The noted music theorist presents a brilliant and sweeping study of Schoenberg's compositions and his influence on the generations that followed.
A pioneering composer and leader of the Second Viennese School, Arthur Schoenberg was one of the most important figures in twentieth-century classical music. In Schoenberg and His School, composer, conductor, and music theorist René Leibowitz offers an authoritative analysis of Schoenberg's groundbreaking contributions to composition theory and Western polyphony.
In addition to detailing his subject's major works, Leibowitz also explores Schoenberg's influence on the works of his two great disciples, Alban Berg and Anton Webern. Leibowitz considers how the influences of all three men have, in turn, created new movements within contemporary music today.
René Leibowitz (French: [ʁəne lɛbɔwits]; 17 February 1913 – 29 August 1972) was a Polish, later naturalised French, composer, conductor, music theorist and teacher.

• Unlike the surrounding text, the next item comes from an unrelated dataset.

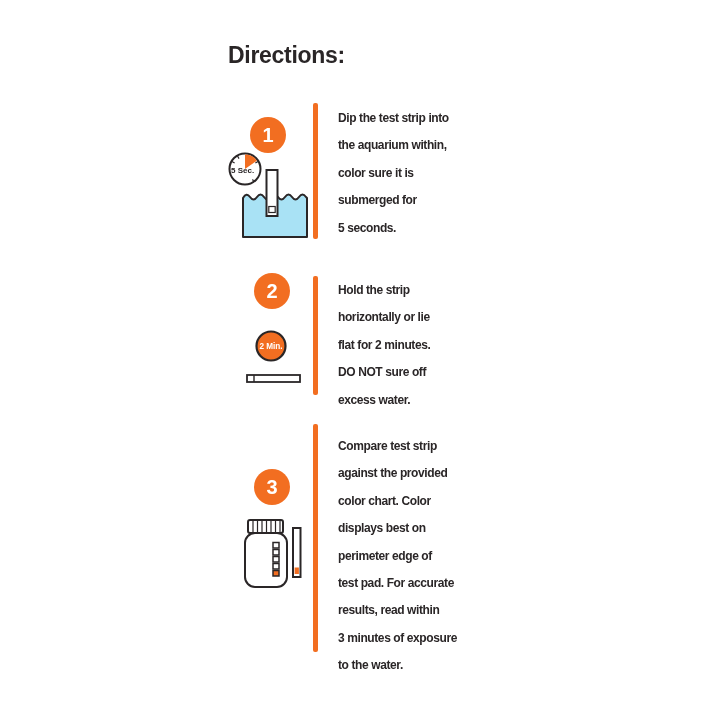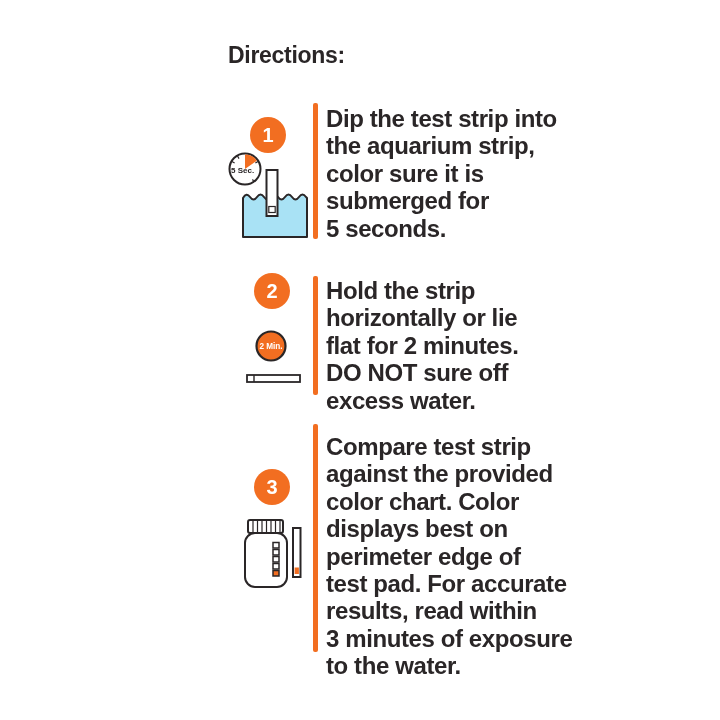"Dip the test strip into" .step-text { font-size: 24px -> 12px; left: 326px -> 338px }
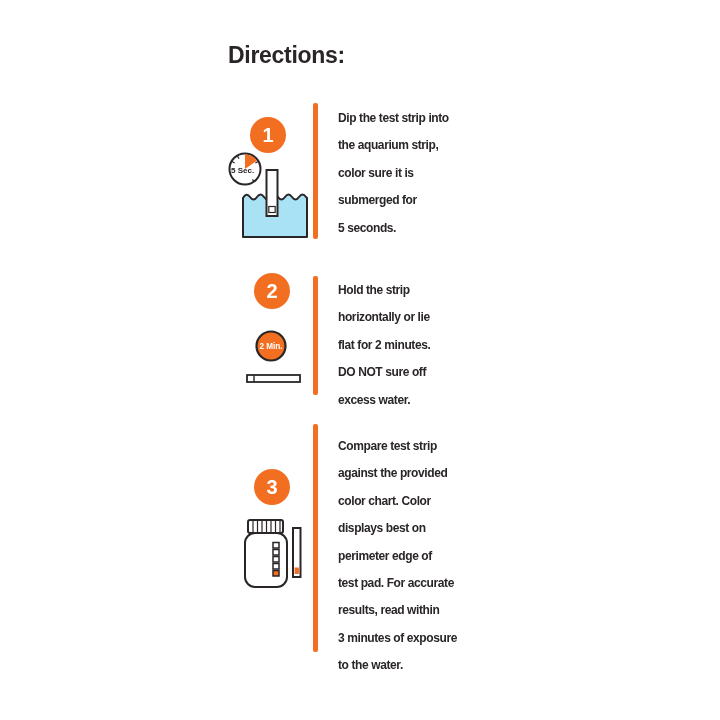"the aquarium strip," div { text: strip -> within }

He was historically significant in promoting the music of the Second Viennese School in Paris after the Second World War, and teaching a new generation of serialist composers.

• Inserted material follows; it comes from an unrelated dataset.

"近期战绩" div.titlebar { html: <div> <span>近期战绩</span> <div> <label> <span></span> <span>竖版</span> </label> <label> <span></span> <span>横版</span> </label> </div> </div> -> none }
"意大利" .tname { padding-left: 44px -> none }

Leibowitz remained firmly committed to the musical aesthetic of Arnold Schoenberg, and was to some extent sidelined among the French avant-garde in the 1950s, when, under the influence of Leibowitz's former student, Pierre Boulez and others, the music of Schoenberg's pupil Anton Webern was adopted as the orthodox model by younger composers.

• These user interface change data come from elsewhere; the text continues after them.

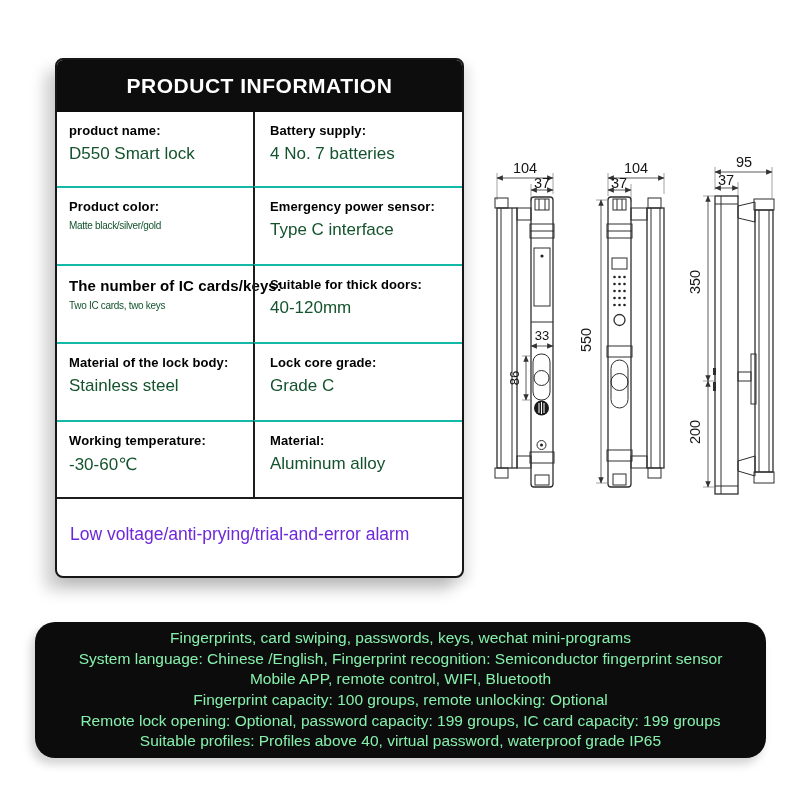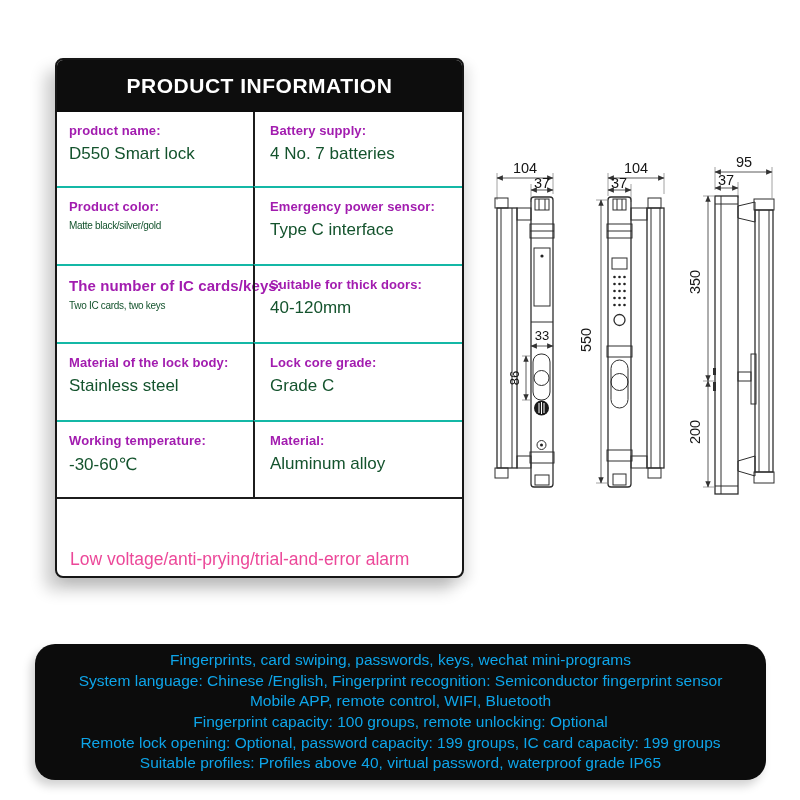"product name:" .cell-label { color: #a21caf -> #000000 }
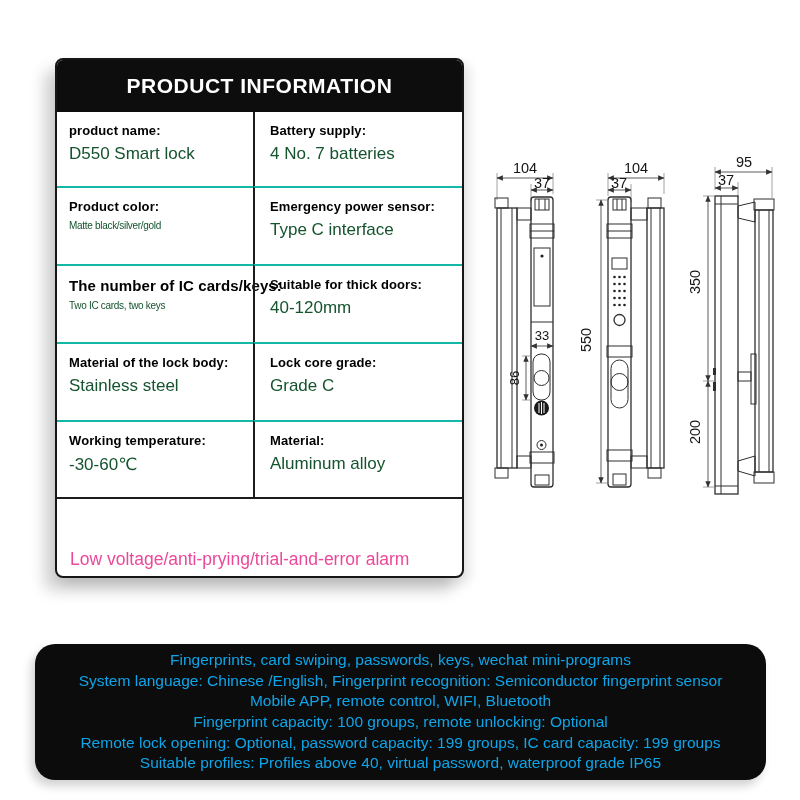"Low voltage/anti-prying/trial-and-error" .table-footer { align-items: flex-end -> center; color: #ec4899 -> #6d28d9 }
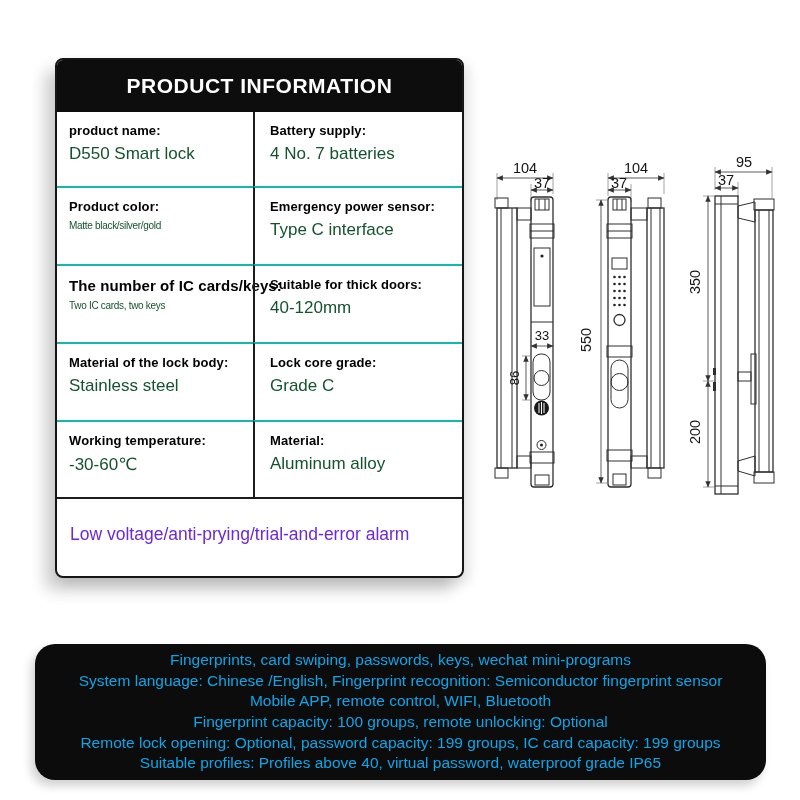"Fingerprints, card swiping, passwords," .features-box { color: #0ea5e9 -> #86efac; top: 644px -> 622px }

Although his compositional ideas remained strictly serialist, as a conductor Leibowitz had broad sympathies, performing works by composers as diverse as Gluck, Beethoven, Brahms, Offenbach and Ravel, and his repertory extended to include pieces by Gershwin, Puccini, Sullivan and Johann Strauss.
Leibowitz's work is an excellent, albeit dense introduction to the evolution of 20th century music with emphasis on the music and theory of Schoenberg, Berg, and Webern. It encompasses a wide array of topics which serves as an effective springboard into more specific study.
Leibowitz' introductory chapters, in which he shows how continuous stylistic evolution is inherent in Western polyphony, are a brilliant foundation for his analysis of the Second Viennese School. The discussion of the individual pieces are insightful and informative, covering a good deal of the composers' oeuvres. He is equally illuminating in defining the distinct musical personalities of the three figures.